**EXERCISE**
Look through the entries below and count every line in which "absolute" appears; reply with the number only.

──────── PROVIDED ENTRIES ────────

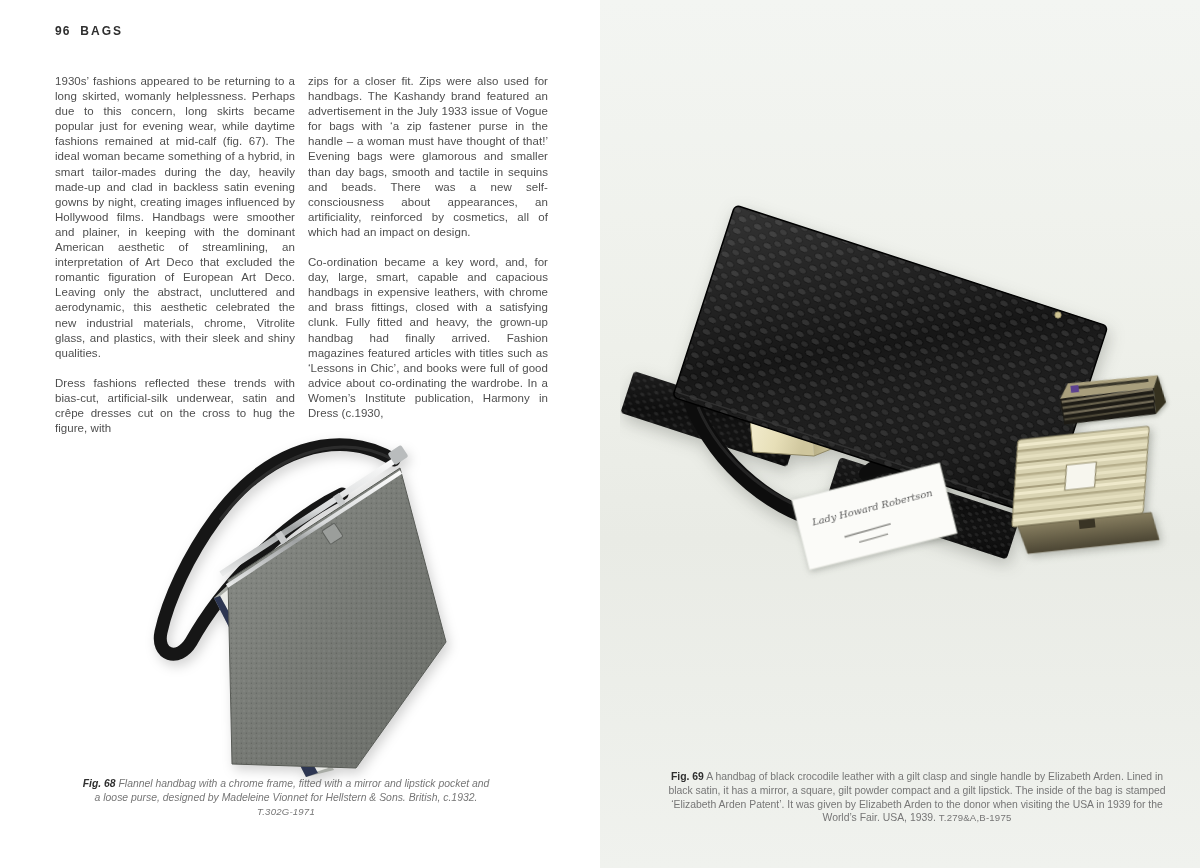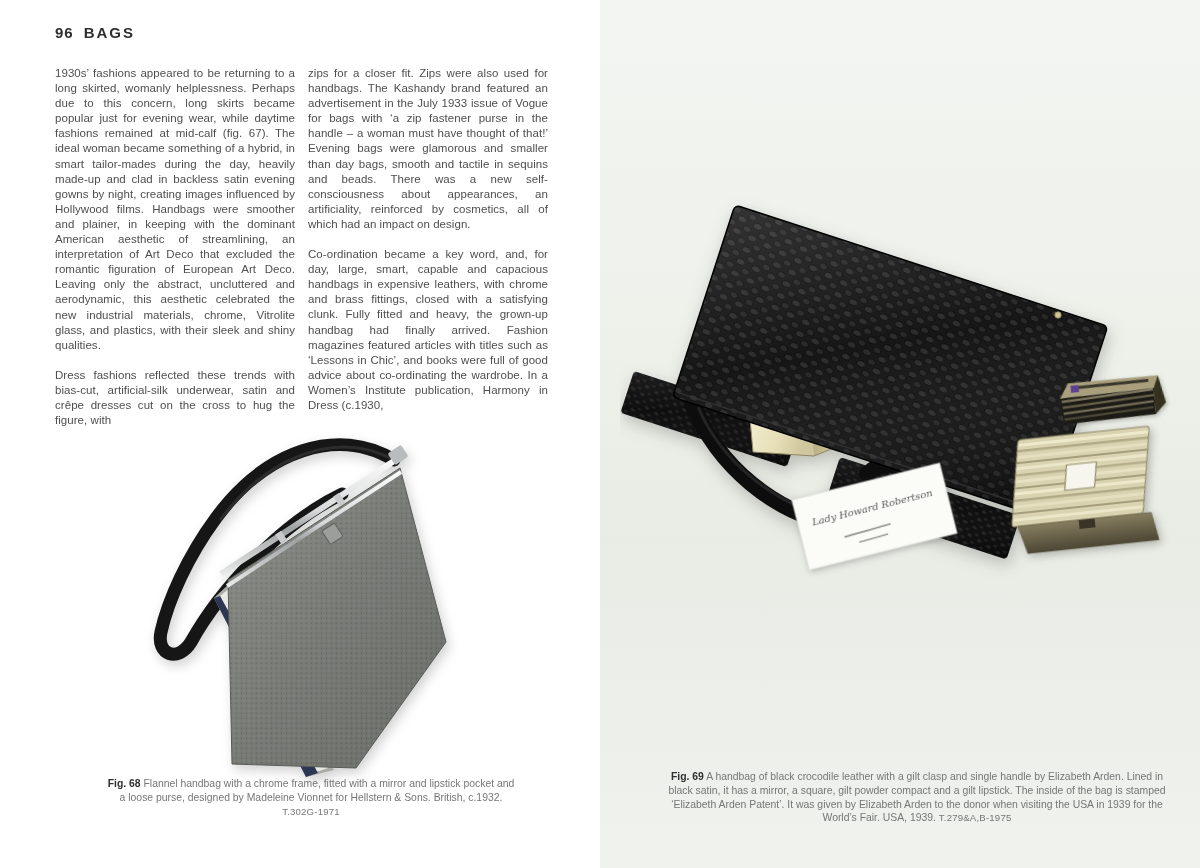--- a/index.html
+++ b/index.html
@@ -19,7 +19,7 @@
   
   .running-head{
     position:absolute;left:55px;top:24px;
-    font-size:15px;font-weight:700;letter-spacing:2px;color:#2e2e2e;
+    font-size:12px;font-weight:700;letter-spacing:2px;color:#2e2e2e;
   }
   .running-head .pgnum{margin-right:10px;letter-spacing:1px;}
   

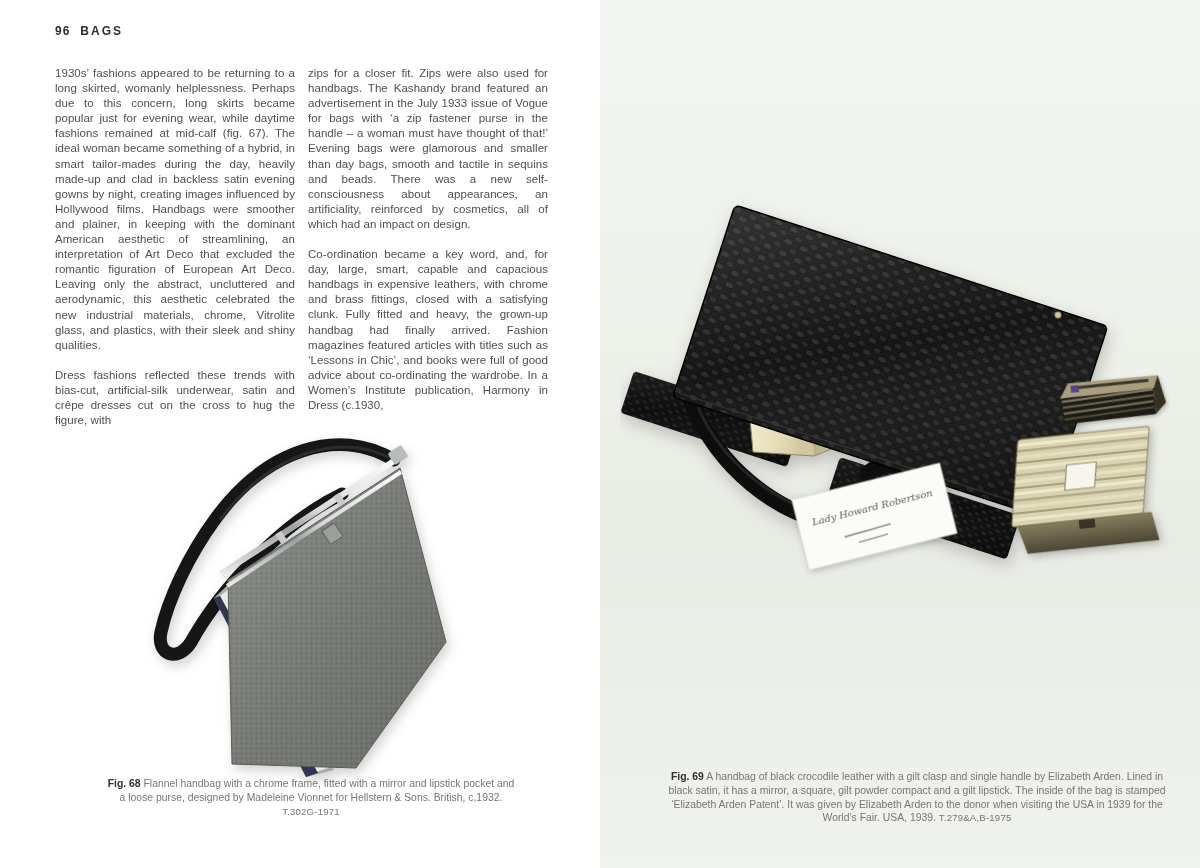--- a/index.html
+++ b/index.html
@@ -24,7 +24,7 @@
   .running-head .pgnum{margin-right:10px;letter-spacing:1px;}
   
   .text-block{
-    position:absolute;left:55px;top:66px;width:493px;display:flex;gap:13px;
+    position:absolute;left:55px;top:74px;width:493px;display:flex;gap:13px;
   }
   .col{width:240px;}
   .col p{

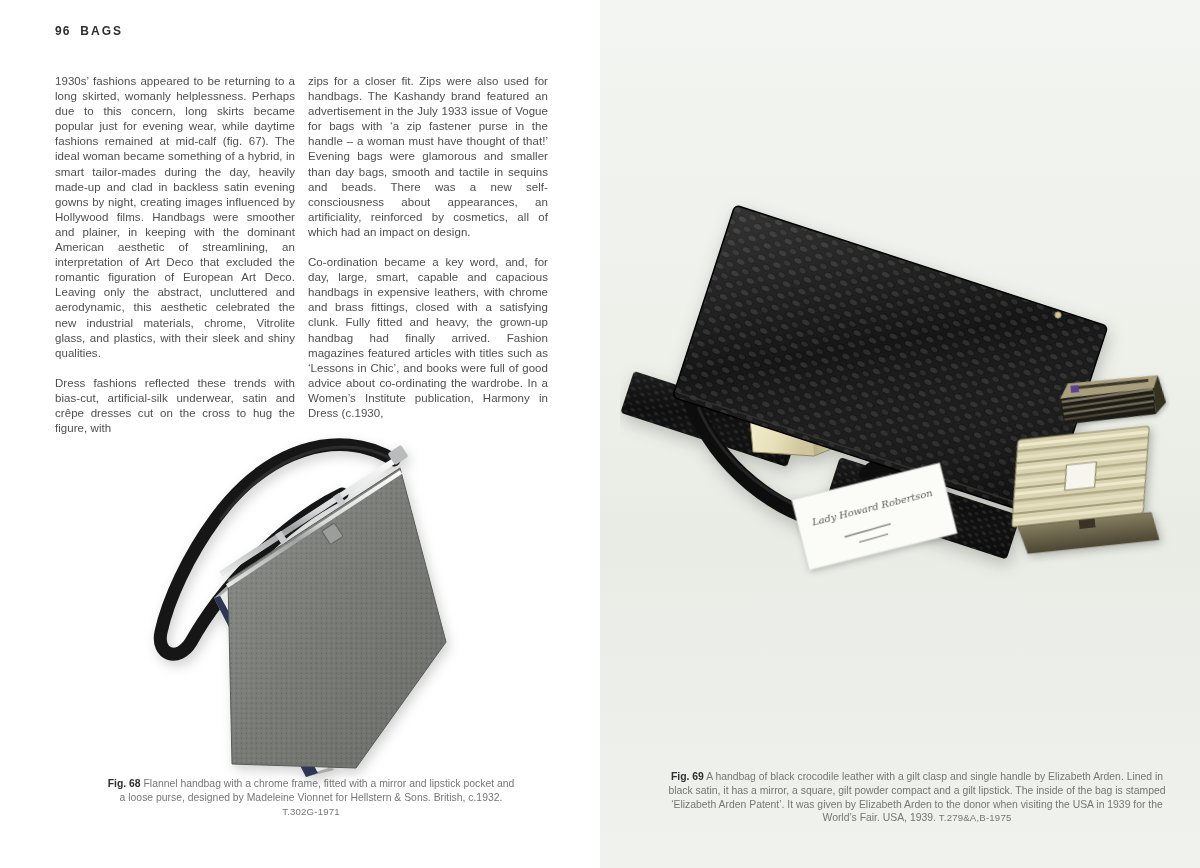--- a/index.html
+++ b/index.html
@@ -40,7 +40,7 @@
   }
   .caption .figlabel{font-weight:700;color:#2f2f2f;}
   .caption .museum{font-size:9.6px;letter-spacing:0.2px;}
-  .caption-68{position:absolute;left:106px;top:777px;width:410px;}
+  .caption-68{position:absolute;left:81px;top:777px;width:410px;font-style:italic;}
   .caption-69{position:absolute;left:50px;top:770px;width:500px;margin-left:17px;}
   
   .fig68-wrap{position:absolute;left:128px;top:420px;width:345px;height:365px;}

────────

**COMPLETED EXERCISE**
7